Labour market to face challenges in 2H22


United Overseas Bank (UOB) economists Julia Goh and Loke Siew Ting said several key industries continue to face labour shortages as reopening activities spur demand.

PETALING JAYA: The demand for labour in Malaysia is expected to increase in the coming months, in line with the recovery in economic activities.

However, the prospects of the domestic labour market could be capped by several headwinds, including the risk of recession, high costs and labour shortages.

United Overseas Bank (UOB) economists Julia Goh and Loke Siew Ting said several key industries continue to face labour shortages as reopening activities spur demand.

They noted that the employment outlook waned in the second quarter of 2022, amid more cautious consumer and business sentiment.

Elevated costs, supply chain disruptions and rising recession risks could moderate the recruitment drive, moving forward.

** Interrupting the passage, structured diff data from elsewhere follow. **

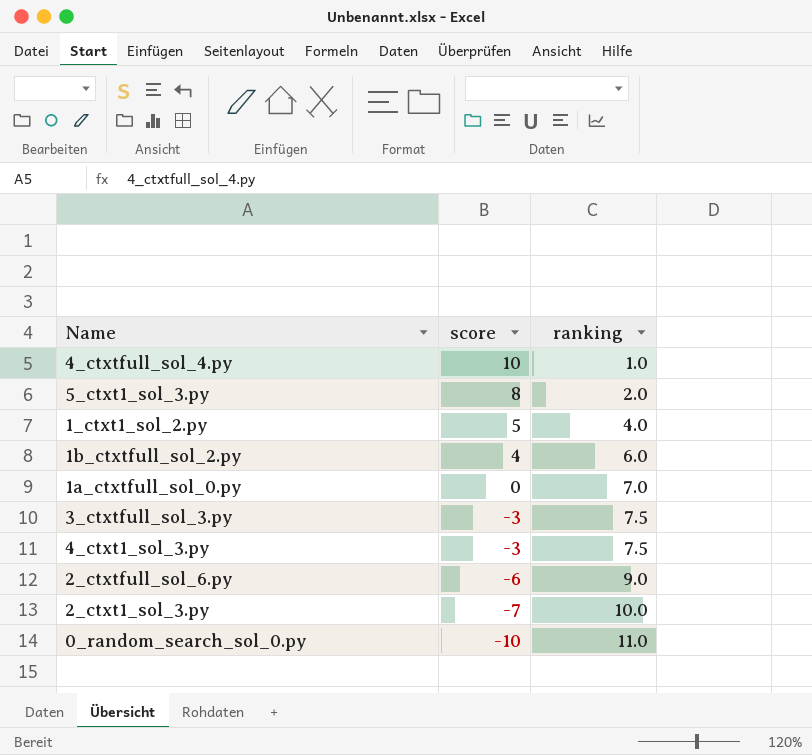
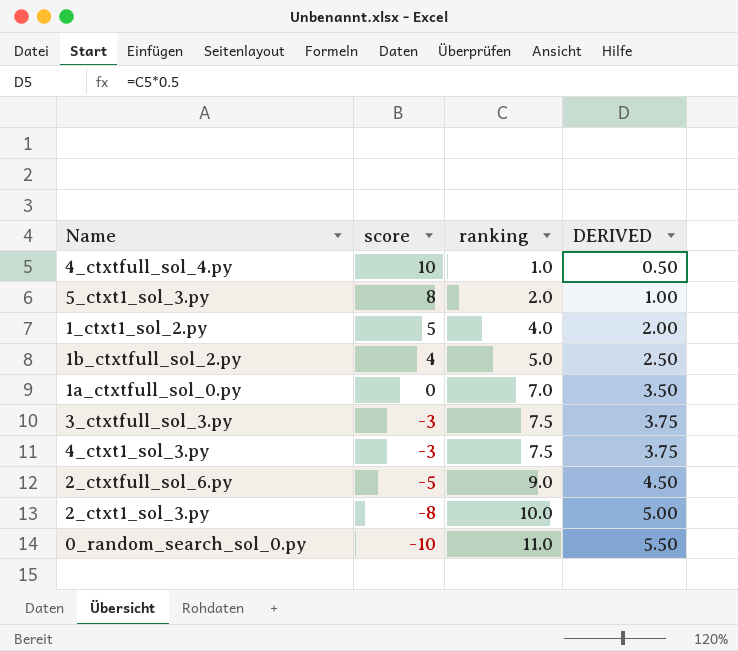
column DERIVED | formula: none -> [ranking] * 0.5
1b_ctxtfull_sol_2.py | ranking: 6.0 -> 5.0
2_ctxtfull_sol_6.py | score: -6 -> -5
2_ctxt1_sol_3.py | score: -7 -> -8

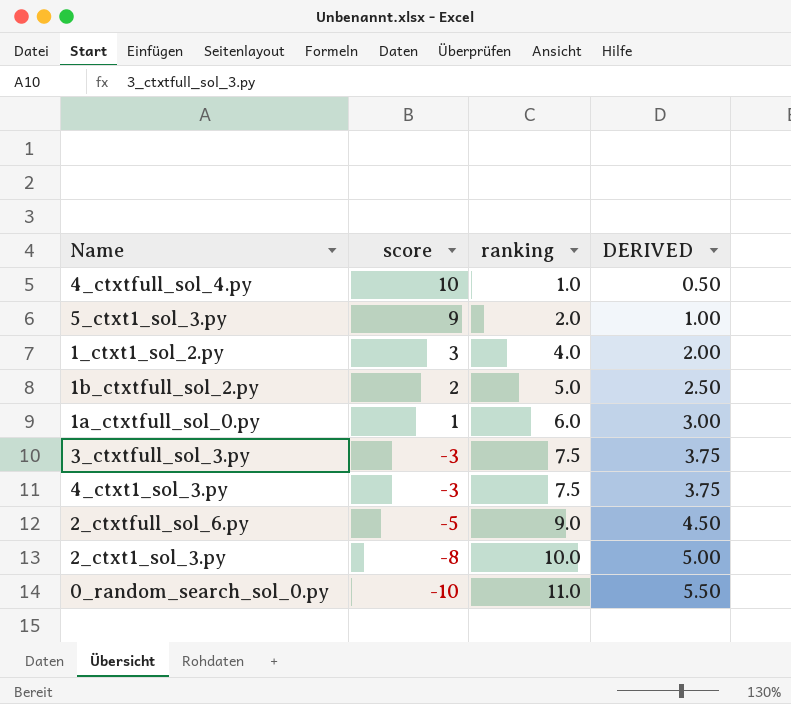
5_ctxt1_sol_3.py | score: 8 -> 9
1_ctxt1_sol_2.py | score: 5 -> 3
1b_ctxtfull_sol_2.py | score: 4 -> 2
1a_ctxtfull_sol_0.py | score: 0 -> 1
1a_ctxtfull_sol_0.py | ranking: 7.0 -> 6.0
1a_ctxtfull_sol_0.py | DERIVED: 3.50 -> 3.00

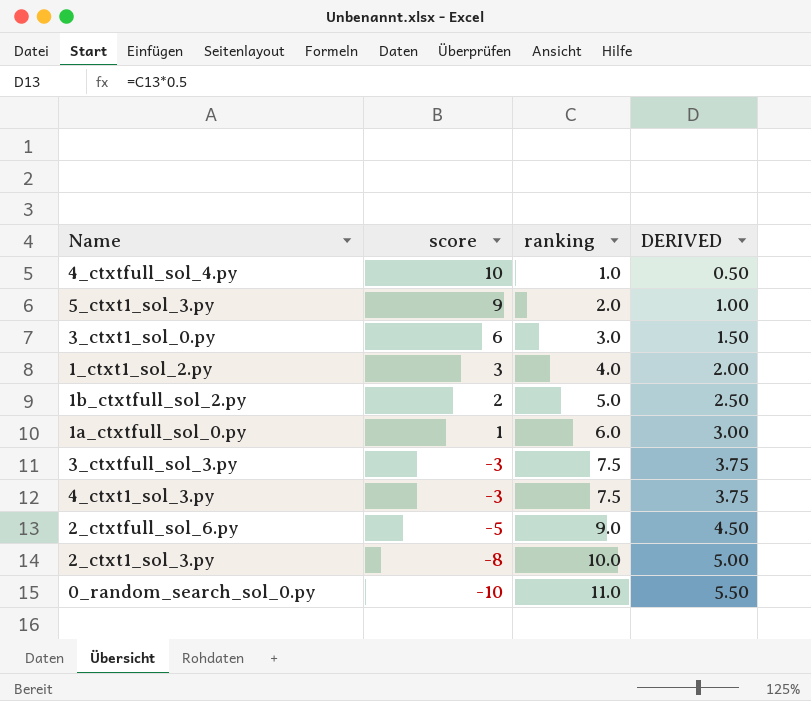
row 3_ctxt1_sol_0.py: none -> 6 | 3.0 | 1.50

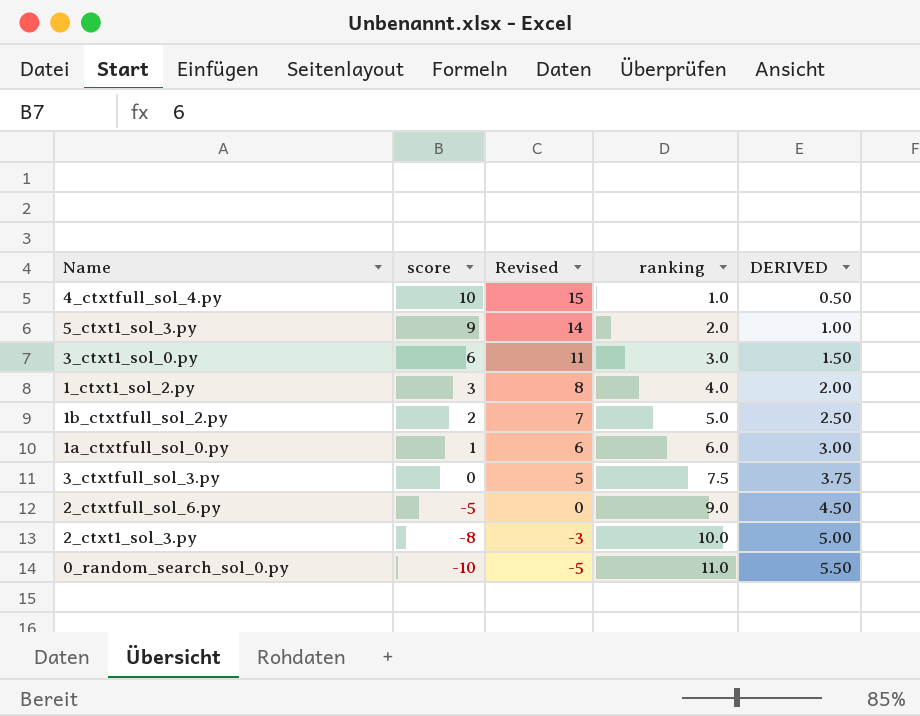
column Revised | formula: none -> [score] + 5
row 4_ctxt1_sol_3.py: -3 | 7.5 | 3.75 -> none
3_ctxtfull_sol_3.py | score: -3 -> 0

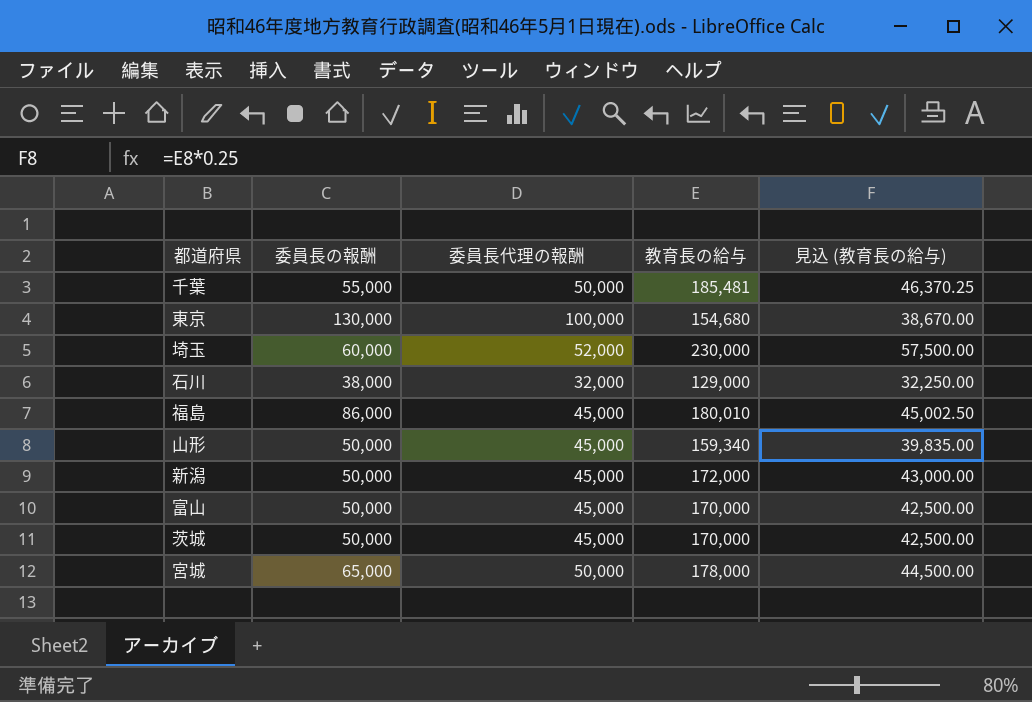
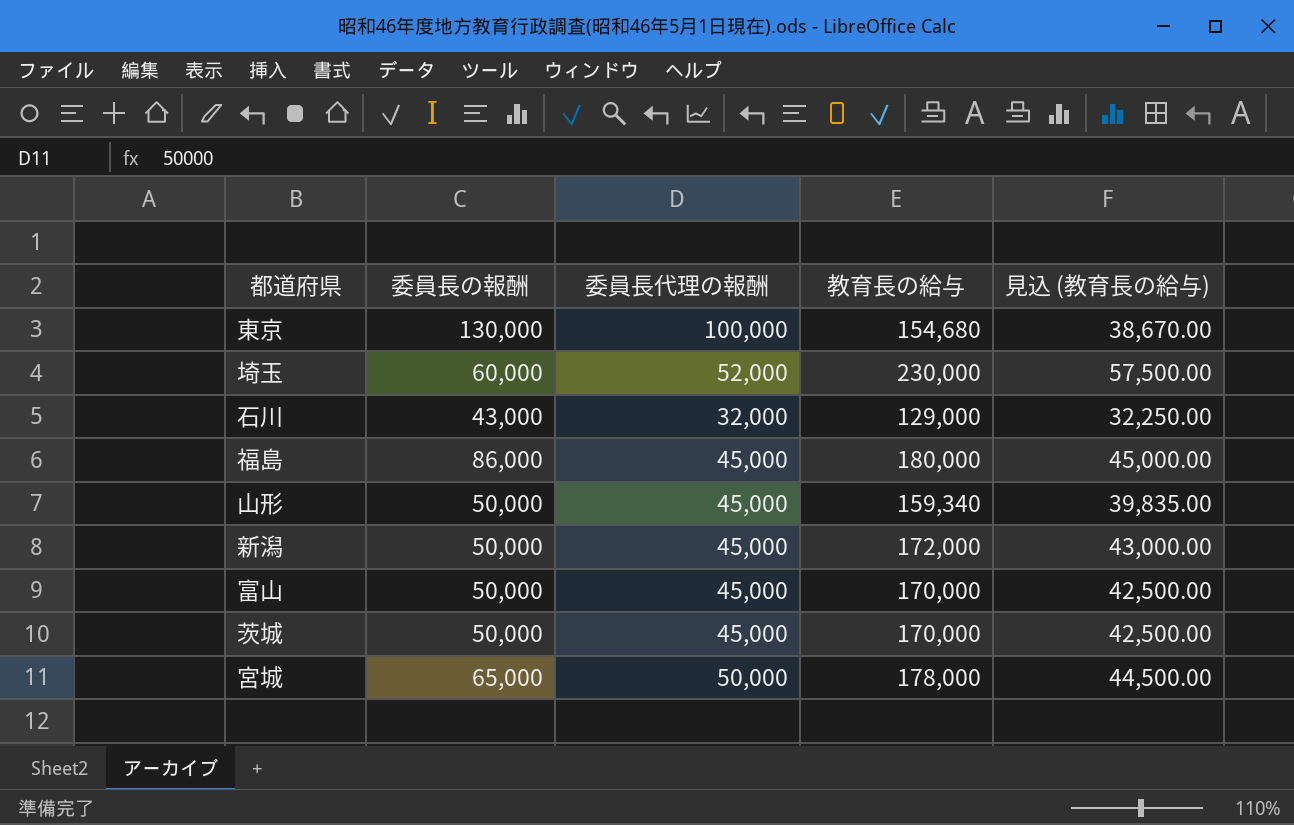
row 千葉: 55,000 | 50,000 | 185,481 | 46,370.25 -> none
石川 | 委員長の報酬: 38,000 -> 43,000
福島 | 教育長の給与: 180,010 -> 180,000
福島 | 見込 (教育長の給与): 45,002.50 -> 45,000.00

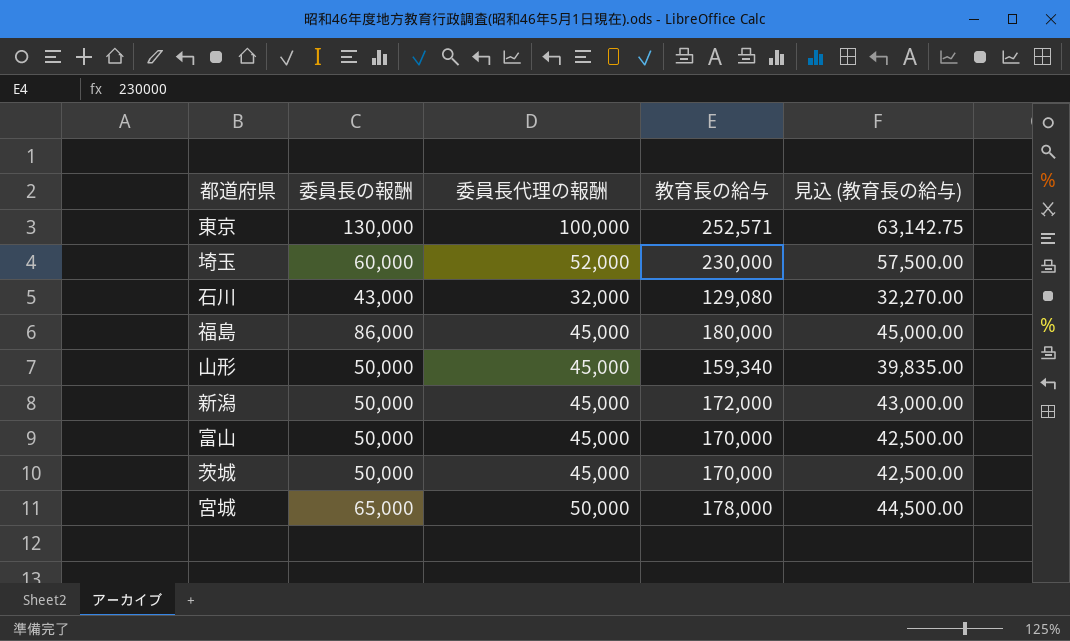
東京 | 教育長の給与: 154,680 -> 252,571
東京 | 見込 (教育長の給与): 38,670.00 -> 63,142.75
石川 | 教育長の給与: 129,000 -> 129,080
石川 | 見込 (教育長の給与): 32,250.00 -> 32,270.00

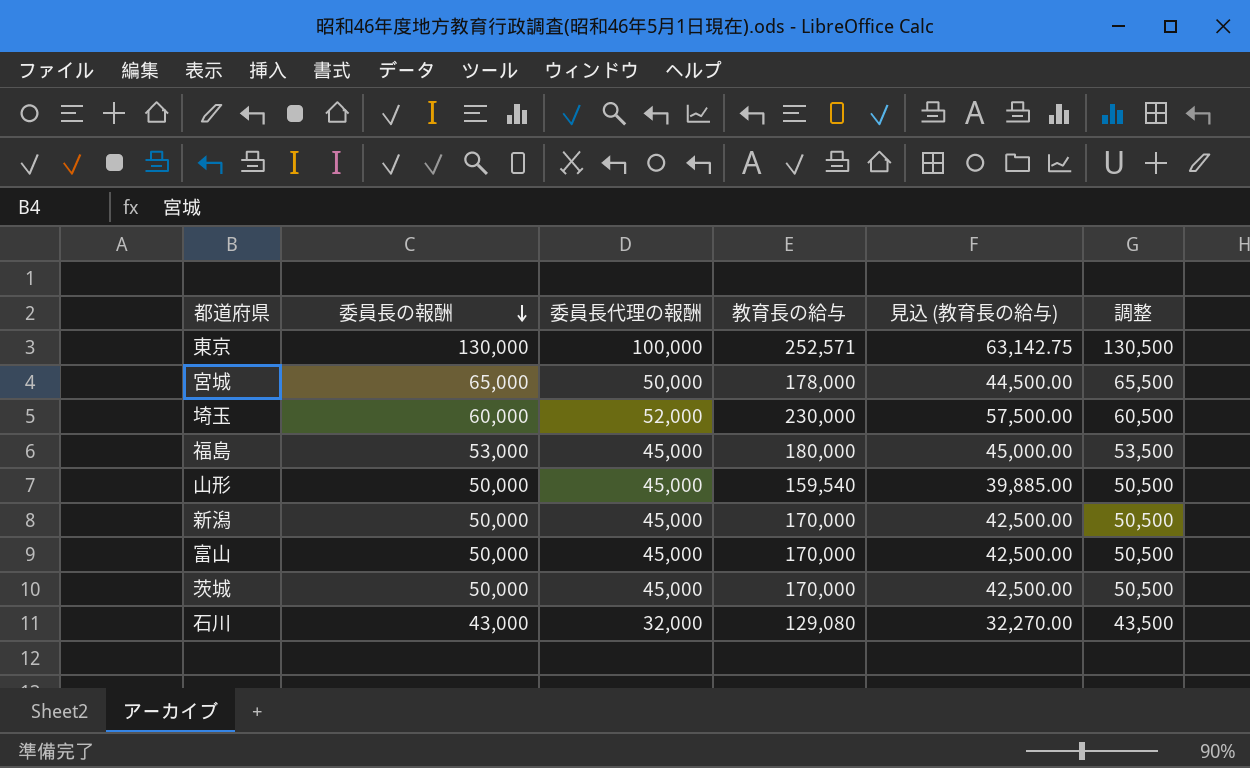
row order: none -> 委員長の報酬 descending
column 調整 | formula: none -> [委員長の報酬] + 500
福島 | 委員長の報酬: 86,000 -> 53,000
山形 | 教育長の給与: 159,340 -> 159,540
山形 | 見込 (教育長の給与): 39,835.00 -> 39,885.00
新潟 | 教育長の給与: 172,000 -> 170,000
新潟 | 見込 (教育長の給与): 43,000.00 -> 42,500.00

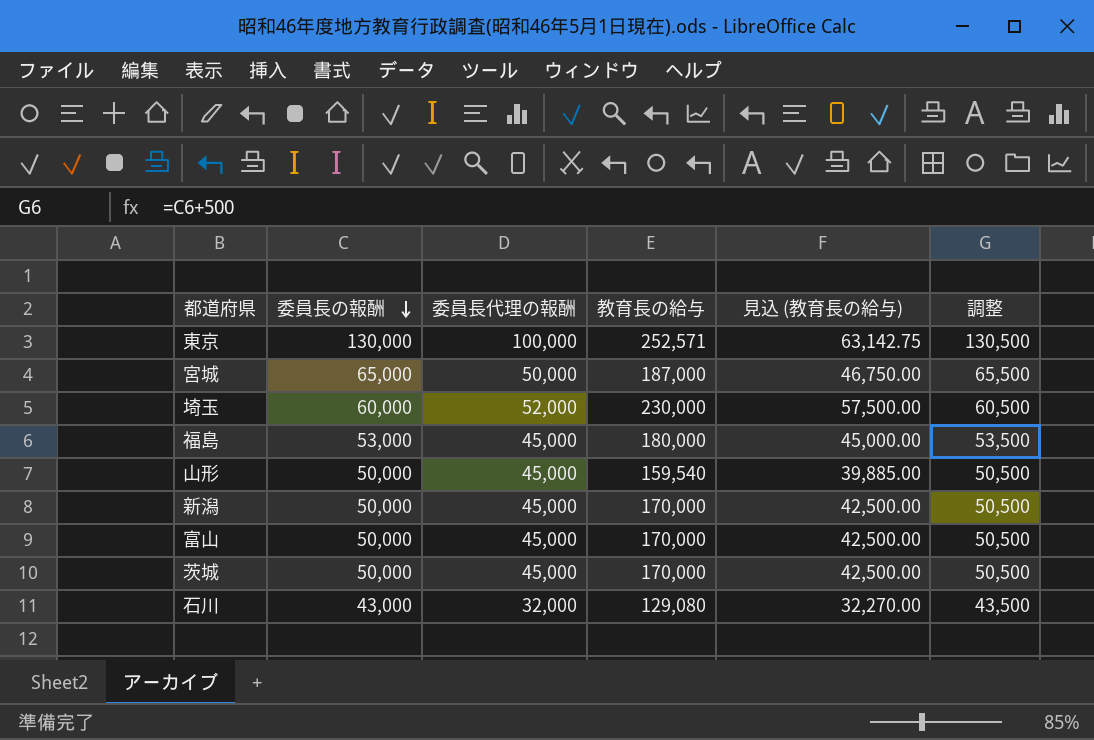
宮城 | 教育長の給与: 178,000 -> 187,000
宮城 | 見込 (教育長の給与): 44,500.00 -> 46,750.00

“Despite multiple external headwinds, we remain cautiously optimistic on the economic growth outlook in the second half of 2022 (2H22), supported by reopening drivers in Malaysia and across the region, as well as robust trade and cross-border investments.

“As such, labour requirements should continue to increase across the spectrum of skills and industries.

“We maintain our year-end unemployment rate target of 3.6%,” Goh and Loke said in a note yesterday.

For comparison, Bank Negara projected an average unemployment rate of about 4% for the year 2022.

Meanwhile, TA Research expects the jobless rate to hit 3.8% this year, improving from 4.6% in 2021.

“The labour market in Malaysia is expected to strengthen further in 2H22, underpinned by continuing momentum in the domestic economy.

“Furthermore, Malaysia is optimistic that the economic recovery will remain resilient in the coming months, supported by various initiatives and the government’s effective management of the current situation.

“Subsequently, the need for labour is also seen as increasing in line with the development of economic activities,” it said in a note.

On the issue of foreign workers shortage, TA Research said the increase in employers’ applications for non-citizen employment – following the reopening of the country’s international borders – is anticipated to ease the labour shortage issues, especially in the construction and agriculture sectors.

“According to Human Resources Minister Datuk Seri M. Saravanan, Malaysia agrees to integrate the system with Indonesia on the recruitment of foreign workers into the country and hopes the Indonesian foreign worker issue can be resolved soon.

“Non-citizen workers constituted about 13.5% or 2.13 million of Malaysia’s working population in the second quarter this year, which has reduced from an average 14.9% in the pre-pandemic year of 2019,” stated the research house.

Hong Leong Investment Bank (HLIB) Research said the shortage of foreign workers will continue to impact many economic sectors.

It also pointed out that Malaysia is still not seeing a significant return of foreign workers due to slow government approvals and negotiations.

Nevertheless, HLIB Research opined that the labour market is expected to continue its positive recovery momentum in the coming months. This is considering that the economy will continue to recover from the Covid-19 pandemic, especially in the services sector.